THE EARP BROTHERS, DOC HOLLIDAY, AND THE VENDETTA RIDE FROM HELL

Rootin’-tootin’ history of the dry-gulchers, horn-swogglers, and outright killers who populated the Wild West’s wildest city in the late 19th century.

The stories of Wyatt Earp and company, the shootout at the O.K. Corral, and Geronimo and the Apache Wars are all well known. Clavin, who has written books on Dodge City and Wild Bill Hickok, delivers a solid narrative that usefully links significant events—making allies of white enemies, for instance, in facing down the Apache threat, rustling from Mexico, and other ethnically charged circumstances. The author is a touch revisionist, in the modern fashion, in noting that the Earps and Clantons weren’t as bloodthirsty as popular culture has made them out to be.
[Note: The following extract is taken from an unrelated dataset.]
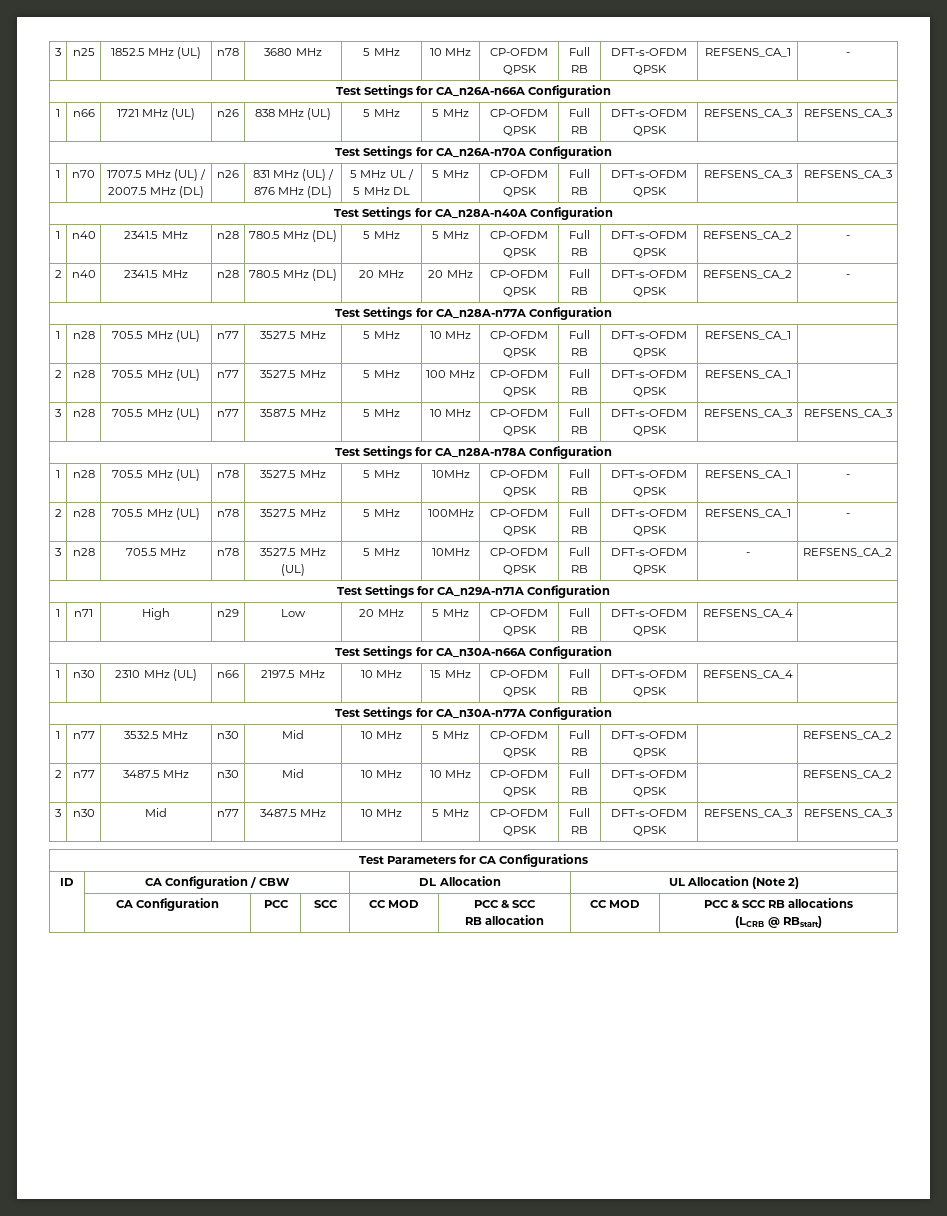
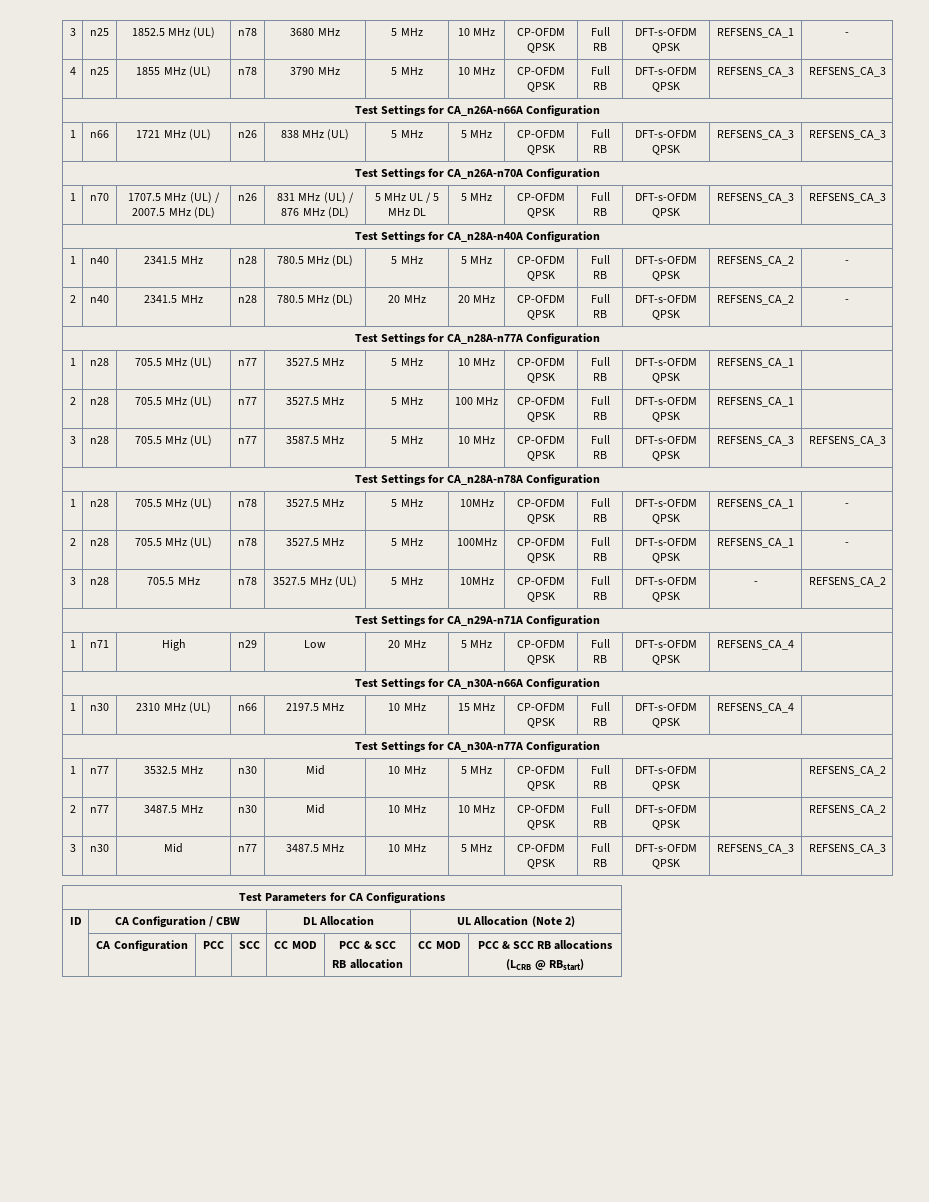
+ 4 | n25 | 1855 MHz (UL) | n78 | 3790 MHz | 5 MHz | 10 MHz | CP-OFDM QPSK | Full RB | DFT-s-OFDM QPSK | REFSENS_CA_3 | REFSENS_CA_3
For example, Wyatt and Bat Masterson “took the ‘peace’ in peace officer literally and knew that the way to tame the notorious town was not to outkill the bad guys but to intimidate them, sometimes with the help of a gun barrel to the skull.” Indeed, while some of the Clantons and some of the Earps died violently, most—Wyatt, Bat, Doc Holliday—died of cancer and other ailments, if only a few of old age. Clavin complicates the story by reminding readers that the Earps weren’t really the law in Tombstone and sometimes fell on the other side of the line and that the ordinary citizens of Tombstone and other famed Western venues valued order and peace and weren’t particularly keen on gunfighters and their mischief. Still, updating the old notion that the Earp myth is the American Iliad, the author is at his best when he delineates those fraught spasms of violence. “It is never a good sign for law-abiding citizens,” he writes at one high point, “to see Johnny Ringo rush into town, both him and his horse all in a lather.” Indeed not, even if Ringo wound up killing himself and law-abiding Tombstone faded into obscurity when the silver played out.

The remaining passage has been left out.